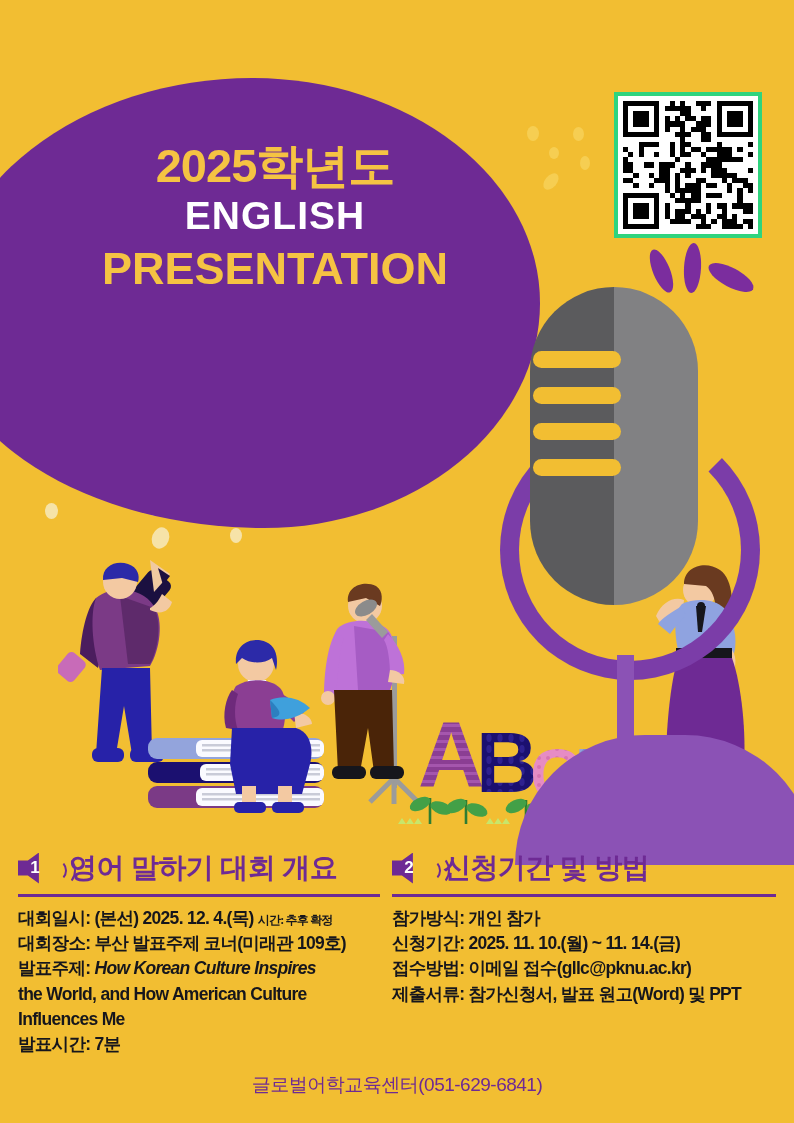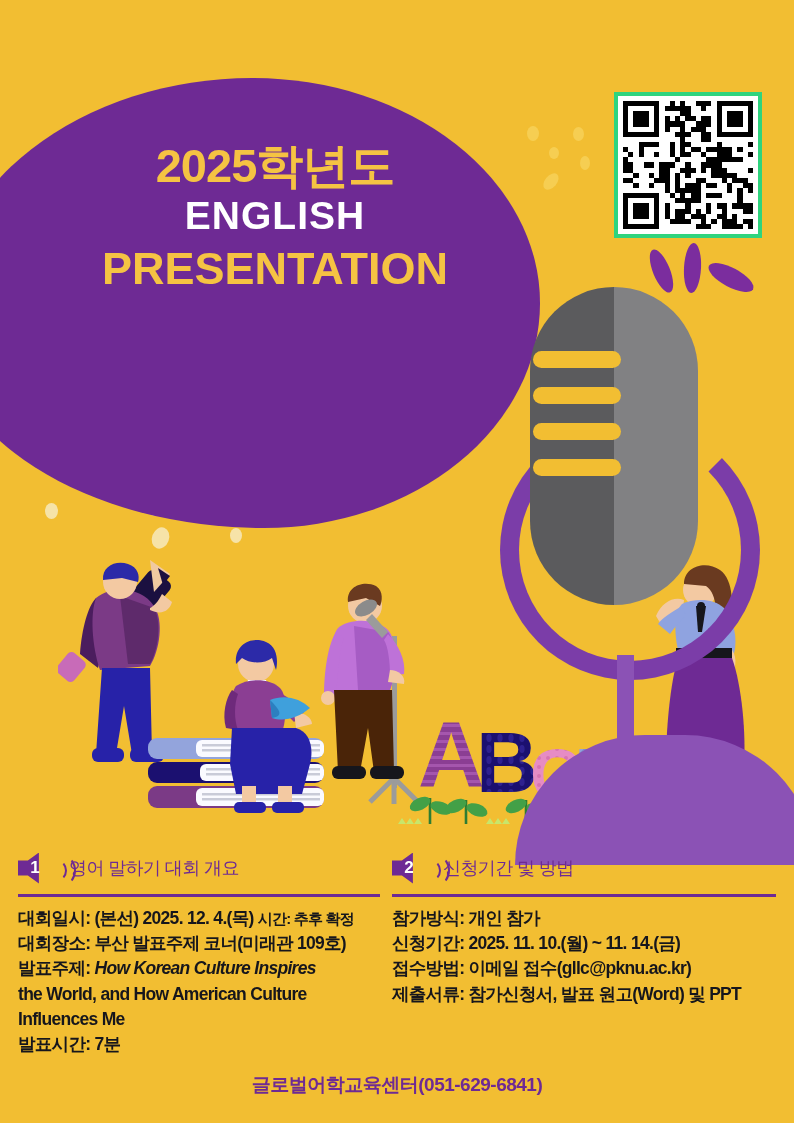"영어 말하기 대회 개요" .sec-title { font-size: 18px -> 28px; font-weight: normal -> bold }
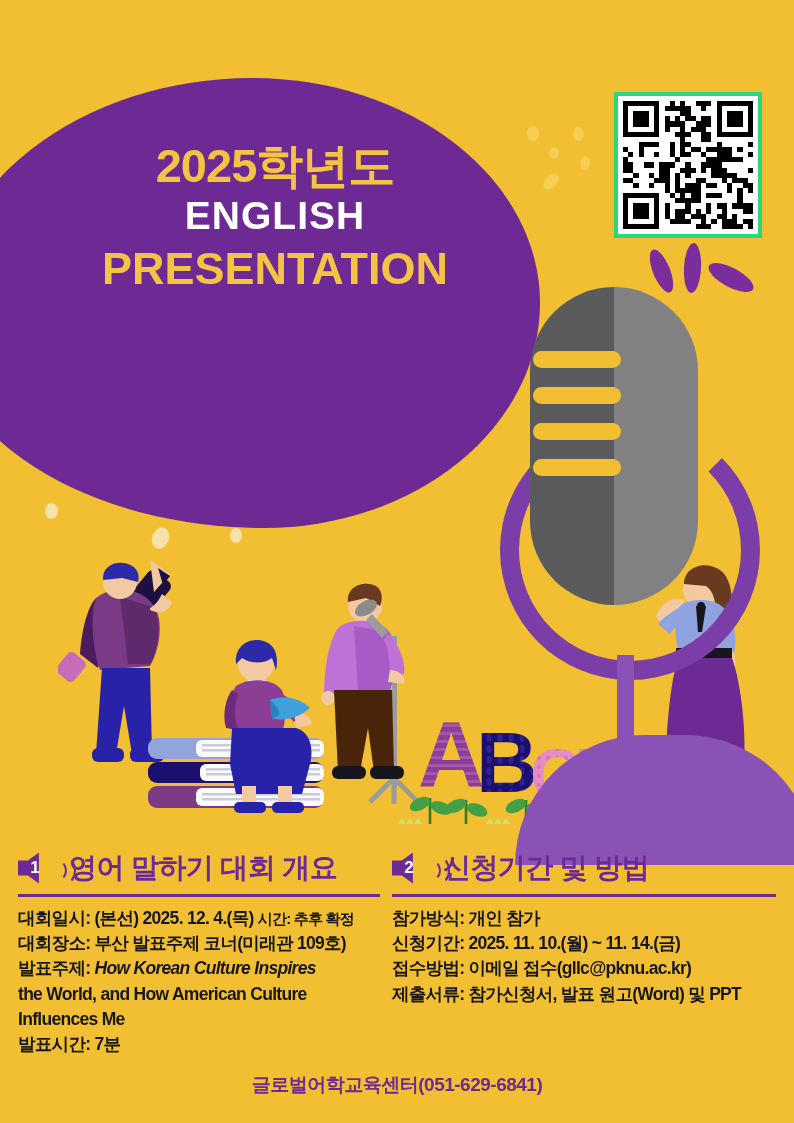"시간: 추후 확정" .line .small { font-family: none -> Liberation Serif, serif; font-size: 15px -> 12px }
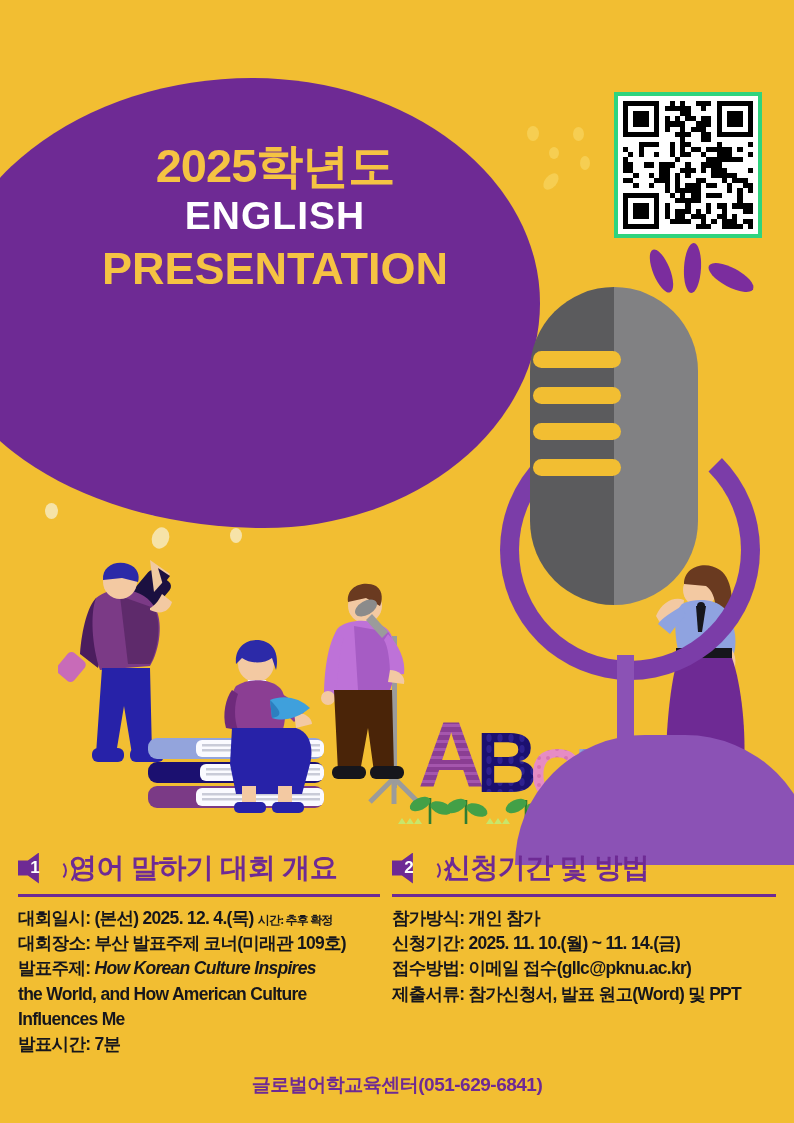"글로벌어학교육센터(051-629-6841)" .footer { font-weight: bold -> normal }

----

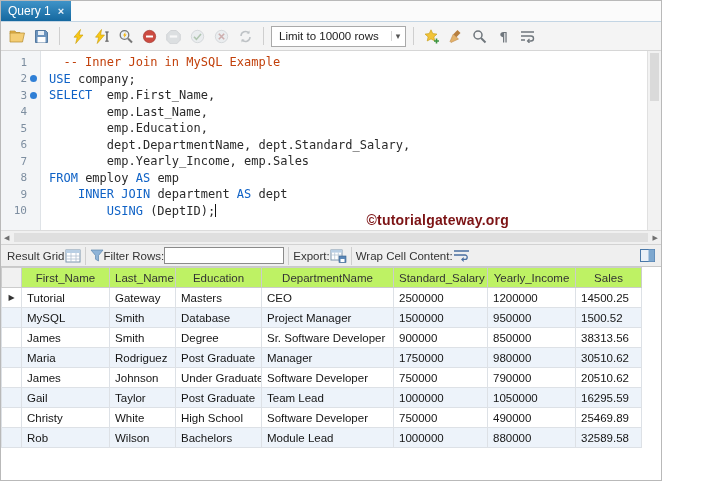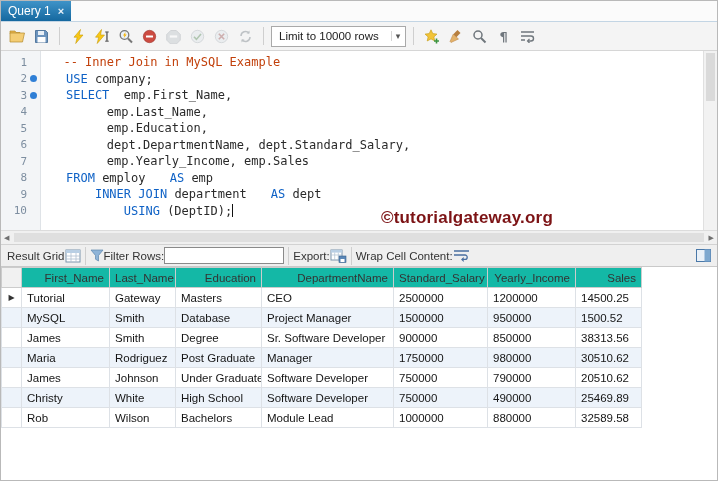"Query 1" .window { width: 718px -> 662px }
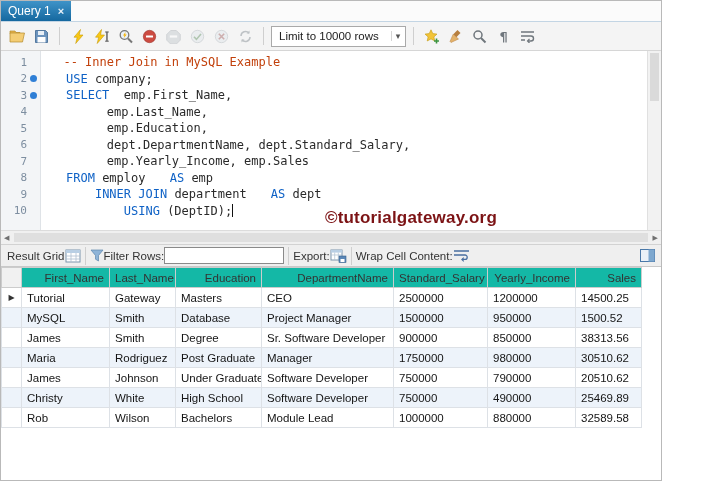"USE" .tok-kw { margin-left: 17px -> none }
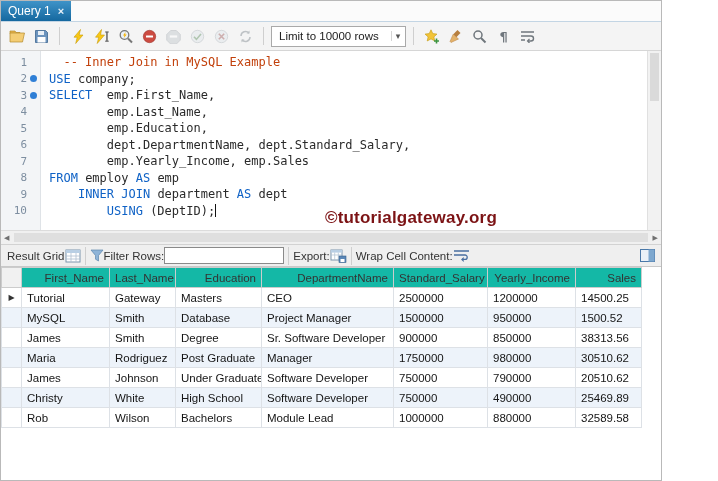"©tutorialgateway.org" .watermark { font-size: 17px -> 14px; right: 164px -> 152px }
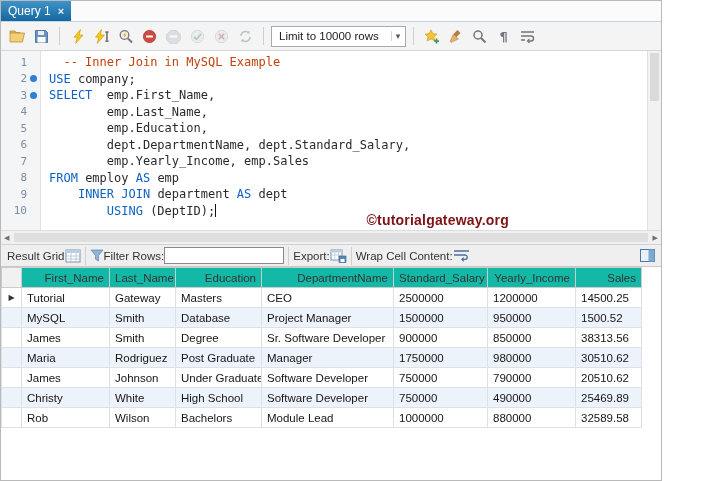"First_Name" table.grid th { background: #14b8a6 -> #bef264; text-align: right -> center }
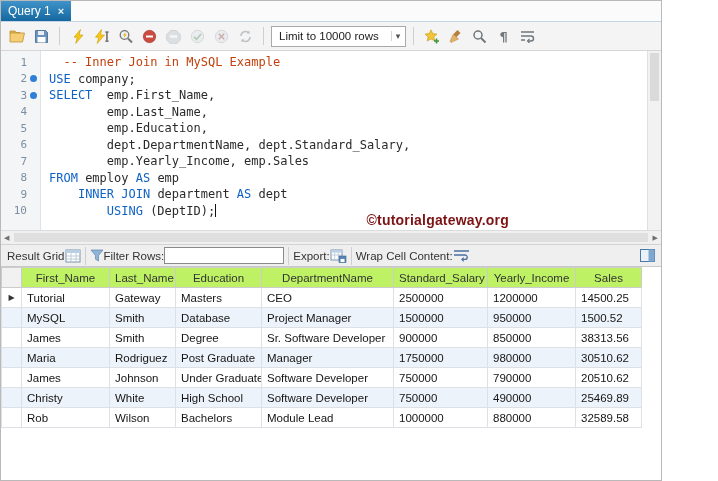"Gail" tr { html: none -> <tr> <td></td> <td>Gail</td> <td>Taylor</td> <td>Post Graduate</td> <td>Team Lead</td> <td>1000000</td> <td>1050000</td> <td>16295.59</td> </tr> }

----

Task: For the entries above, print exactly the lines between the one with "margin-left: 17px ->" and the one with "html: none ->", inclusive, with no pictures.

Exercise solution:
"USE" .tok-kw { margin-left: 17px -> none }
"©tutorialgateway.org" .watermark { font-size: 17px -> 14px; right: 164px -> 152px }
"First_Name" table.grid th { background: #14b8a6 -> #bef264; text-align: right -> center }
"Gail" tr { html: none -> <tr> <td></td> <td>Gail</td> <td>Taylor</td> <td>Post Graduate</td> <td>Team Lead</td> <td>1000000</td> <td>1050000</td> <td>16295.59</td> </tr> }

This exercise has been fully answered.